▶ [The task] Exactly as written, output each of the lines below, with no images.

Web interface edit records
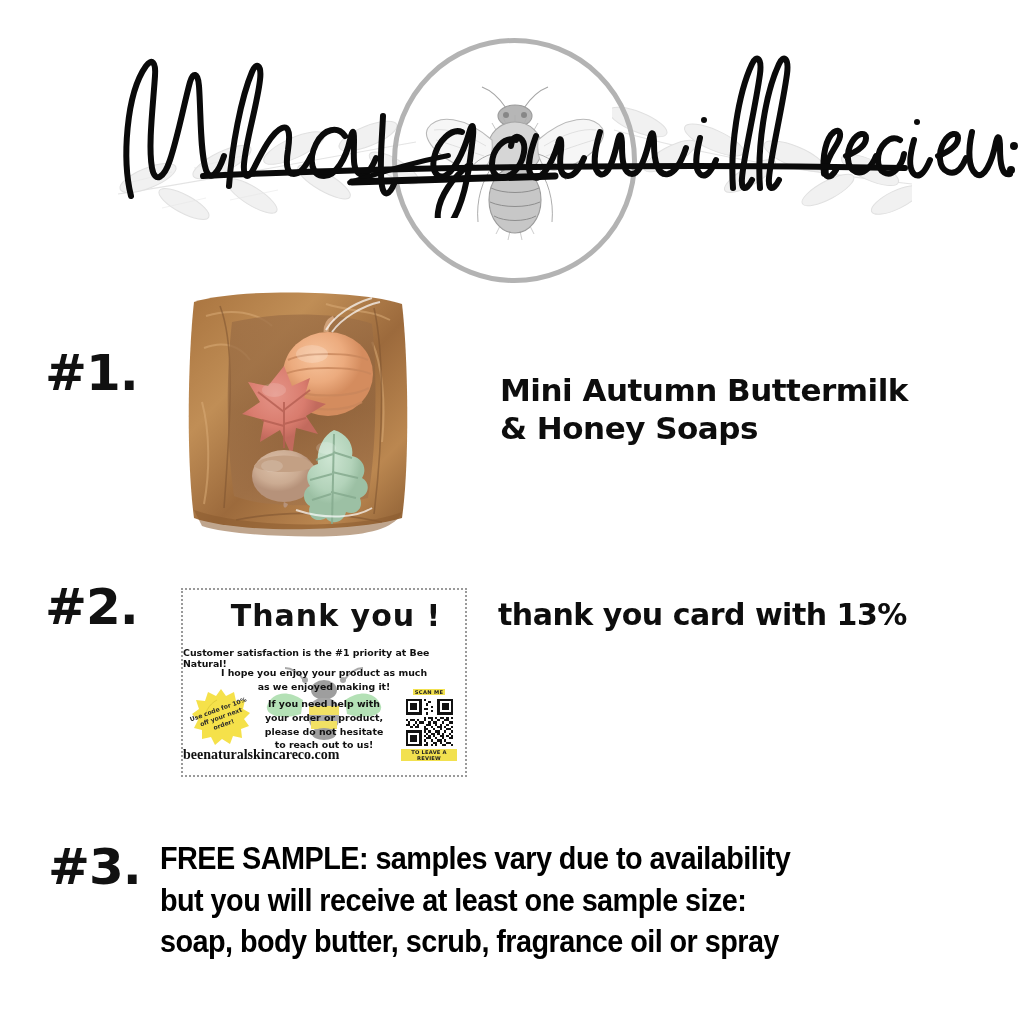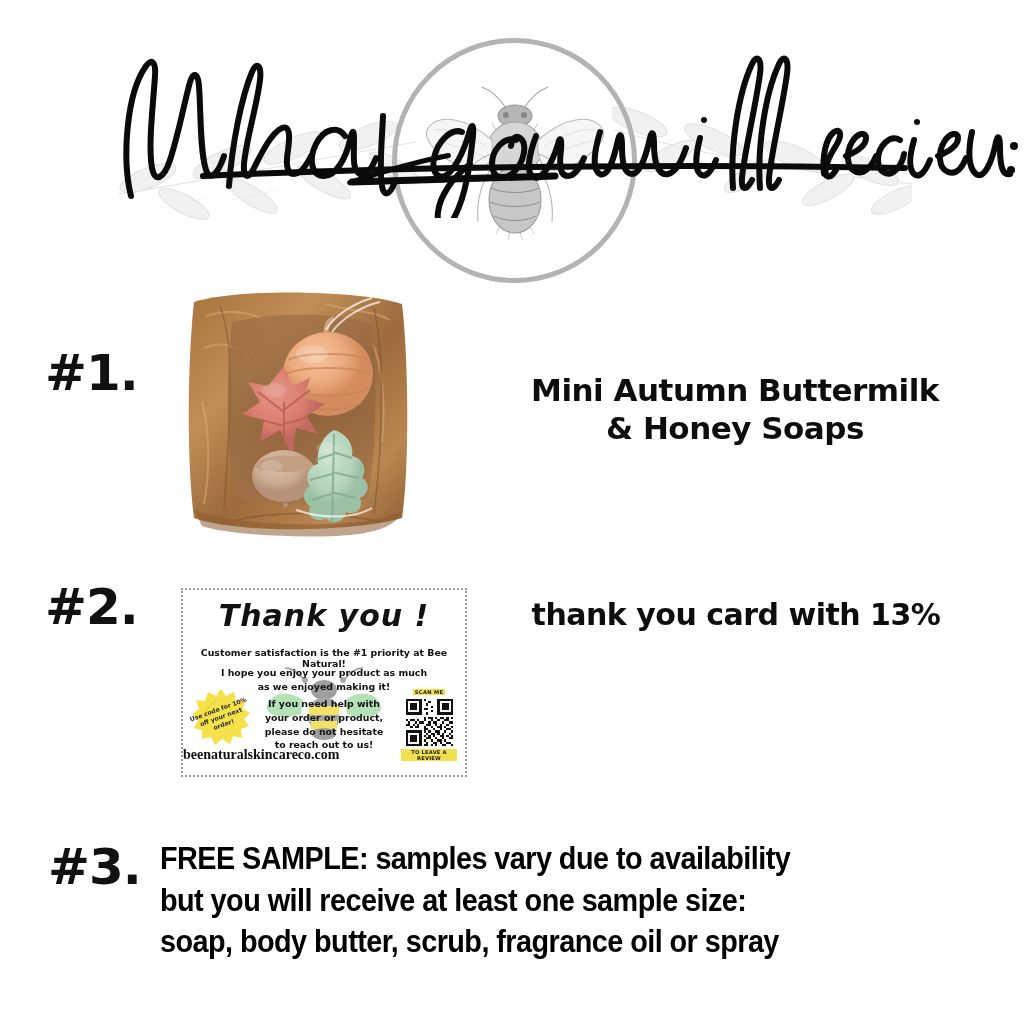--- a/index.html
+++ b/index.html
@@ -24,21 +24,21 @@
   .script svg{width:100%;height:100%;}
 
   
   .row{position:absolute;}
   .num{
     font-family:"DejaVu Sans",sans-serif;
     font-weight:700;color:#111;letter-spacing:-1px;
   }
   .rtext{
     font-family:"DejaVu Sans",sans-serif;
-    font-weight:700;color:#0d0d0d;text-align:center;
+    font-weight:700;color:#0d0d0d;text-align:left;
     line-height:1.22;letter-spacing:-.5px;
   }
 
   
   #num1{left:45px;top:344px;font-size:50px;}
   #soap-photo{position:absolute;left:176px;top:282px;width:244px;height:256px;}
   #text1{left:500px;top:372px;width:470px;font-size:31px;}
 
   
   #num2{left:45px;top:578px;font-size:50px;}
@@ -51,25 +51,25 @@
   #text3{left:160px;top:838px;width:800px;font-size:31px;text-align:left;line-height:1.34;
      font-family:"Liberation Sans Narrow","Liberation Sans",sans-serif;
      font-weight:700;letter-spacing:-.6px;transform:scaleX(.93);transform-origin:left top;}
 
   
   .bag{position:absolute;left:0;top:0;width:244px;height:256px;}
 
   
   .card-inner{position:relative;width:100%;height:100%;}
   .ty-title{
-    position:absolute;left:0;top:8px;width:100%;text-align:center;
-    font-family:"DejaVu Sans",sans-serif;font-weight:700;font-style:italic;
+    position:absolute;left:12px;top:8px;width:100%;text-align:center;
+    font-family:"DejaVu Sans",sans-serif;font-weight:700;
     font-size:30px;color:#111;letter-spacing:1px;
   }
-  .ty-line1{position:absolute;left:0;top:57px;width:100%;text-align:center;
+  .ty-line1{position:absolute;left:0;top:57px;width:100%;
     font-family:"DejaVu Sans",sans-serif;font-weight:700;font-size:9.4px;color:#111;}
   .ty-block{position:absolute;left:0;top:76px;width:100%;text-align:center;
     font-family:"DejaVu Sans",sans-serif;font-weight:700;font-size:9.4px;color:#111;
     line-height:1.45;}
   .ty-url{position:absolute;left:0;bottom:12px;width:100%;text-align:left;
     font-family:Liberation Serif, serif;font-weight:700;font-size:14px;color:#111;}
   .card-bee{position:absolute;left:50%;top:76px;transform:translateX(-50%);
     width:118px;height:80px;opacity:.85;z-index:0;}
   .ty-line1,.ty-block,.ty-title,.ty-url{z-index:2;}
   .badge{position:absolute;left:8px;top:98px;width:60px;height:58px;z-index:2;}

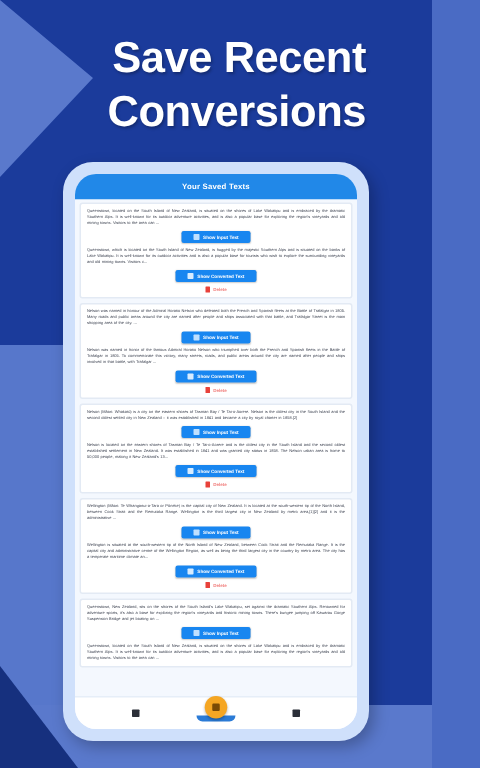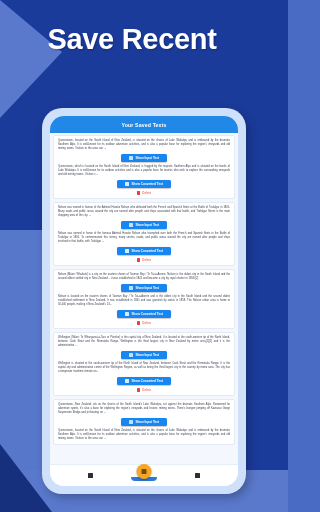--- a/index.html
+++ b/index.html
@@ -31,22 +31,22 @@
     clip-path: polygon(0 78px, 62px 12px, 62px 430px, 0 430px);
   }
   .bg-navy-bottom {
     position: absolute; left: 0; bottom: 0; width: 120px; height: 110px;
     background: #16307e;
     clip-path: polygon(0 42px, 52px 110px, 0 110px);
   }
 
   
   .headline {
-    position: absolute; left: 10px; top: 22px; width: 244px;
-    text-align: center;
+    position: absolute; left: 0; top: 22px; width: 244px;
+    text-align: right;
     color: #ffffff;
     font-size: 29px;
     font-weight: bold;
     line-height: 1.24;
     letter-spacing: -0.3px;
     text-shadow: 1px 1px 2px rgba(0,0,0,0.28);
     z-index: 5;
   }
 
   
@@ -202,20 +202,21 @@
 <body>
 
 <div class="bg-base"></div>
 <div class="bg-navy-right"></div>
 <div class="bg-wedge-left"></div>
 <div class="bg-navy-top"></div>
 <div class="bg-navy-bottom"></div>
 
 <div class="headline">
   <div>Save Recent</div>
+  <div>Conversions</div>
 </div>
 
 <div class="phone">
   <div class="phone-screen">
 
     <div class="appbar">
       <span>Your Saved Texts</span>
     </div>
 
     <div class="scroll-area">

▶ [Task answer]
--- a/index.html
+++ b/index.html
@@ -24,21 +24,21 @@
   .script svg{width:100%;height:100%;}
 
   
   .row{position:absolute;}
   .num{
     font-family:"DejaVu Sans",sans-serif;
     font-weight:700;color:#111;letter-spacing:-1px;
   }
   .rtext{
     font-family:"DejaVu Sans",sans-serif;
-    font-weight:700;color:#0d0d0d;text-align:center;
+    font-weight:700;color:#0d0d0d;text-align:left;
     line-height:1.22;letter-spacing:-.5px;
   }
 
   
   #num1{left:45px;top:344px;font-size:50px;}
   #soap-photo{position:absolute;left:176px;top:282px;width:244px;height:256px;}
   #text1{left:500px;top:372px;width:470px;font-size:31px;}
 
   
   #num2{left:45px;top:578px;font-size:50px;}
@@ -51,25 +51,25 @@
   #text3{left:160px;top:838px;width:800px;font-size:31px;text-align:left;line-height:1.34;
      font-family:"Liberation Sans Narrow","Liberation Sans",sans-serif;
      font-weight:700;letter-spacing:-.6px;transform:scaleX(.93);transform-origin:left top;}
 
   
   .bag{position:absolute;left:0;top:0;width:244px;height:256px;}
 
   
   .card-inner{position:relative;width:100%;height:100%;}
   .ty-title{
-    position:absolute;left:0;top:8px;width:100%;text-align:center;
-    font-family:"DejaVu Sans",sans-serif;font-weight:700;font-style:italic;
+    position:absolute;left:12px;top:8px;width:100%;text-align:center;
+    font-family:"DejaVu Sans",sans-serif;font-weight:700;
     font-size:30px;color:#111;letter-spacing:1px;
   }
-  .ty-line1{position:absolute;left:0;top:57px;width:100%;text-align:center;
+  .ty-line1{position:absolute;left:0;top:57px;width:100%;
     font-family:"DejaVu Sans",sans-serif;font-weight:700;font-size:9.4px;color:#111;}
   .ty-block{position:absolute;left:0;top:76px;width:100%;text-align:center;
     font-family:"DejaVu Sans",sans-serif;font-weight:700;font-size:9.4px;color:#111;
     line-height:1.45;}
   .ty-url{position:absolute;left:0;bottom:12px;width:100%;text-align:left;
     font-family:Liberation Serif, serif;font-weight:700;font-size:14px;color:#111;}
   .card-bee{position:absolute;left:50%;top:76px;transform:translateX(-50%);
     width:118px;height:80px;opacity:.85;z-index:0;}
   .ty-line1,.ty-block,.ty-title,.ty-url{z-index:2;}
   .badge{position:absolute;left:8px;top:98px;width:60px;height:58px;z-index:2;}

--- a/index.html
+++ b/index.html
@@ -31,22 +31,22 @@
     clip-path: polygon(0 78px, 62px 12px, 62px 430px, 0 430px);
   }
   .bg-navy-bottom {
     position: absolute; left: 0; bottom: 0; width: 120px; height: 110px;
     background: #16307e;
     clip-path: polygon(0 42px, 52px 110px, 0 110px);
   }
 
   
   .headline {
-    position: absolute; left: 10px; top: 22px; width: 244px;
-    text-align: center;
+    position: absolute; left: 0; top: 22px; width: 244px;
+    text-align: right;
     color: #ffffff;
     font-size: 29px;
     font-weight: bold;
     line-height: 1.24;
     letter-spacing: -0.3px;
     text-shadow: 1px 1px 2px rgba(0,0,0,0.28);
     z-index: 5;
   }
 
   
@@ -202,20 +202,21 @@
 <body>
 
 <div class="bg-base"></div>
 <div class="bg-navy-right"></div>
 <div class="bg-wedge-left"></div>
 <div class="bg-navy-top"></div>
 <div class="bg-navy-bottom"></div>
 
 <div class="headline">
   <div>Save Recent</div>
+  <div>Conversions</div>
 </div>
 
 <div class="phone">
   <div class="phone-screen">
 
     <div class="appbar">
       <span>Your Saved Texts</span>
     </div>
 
     <div class="scroll-area">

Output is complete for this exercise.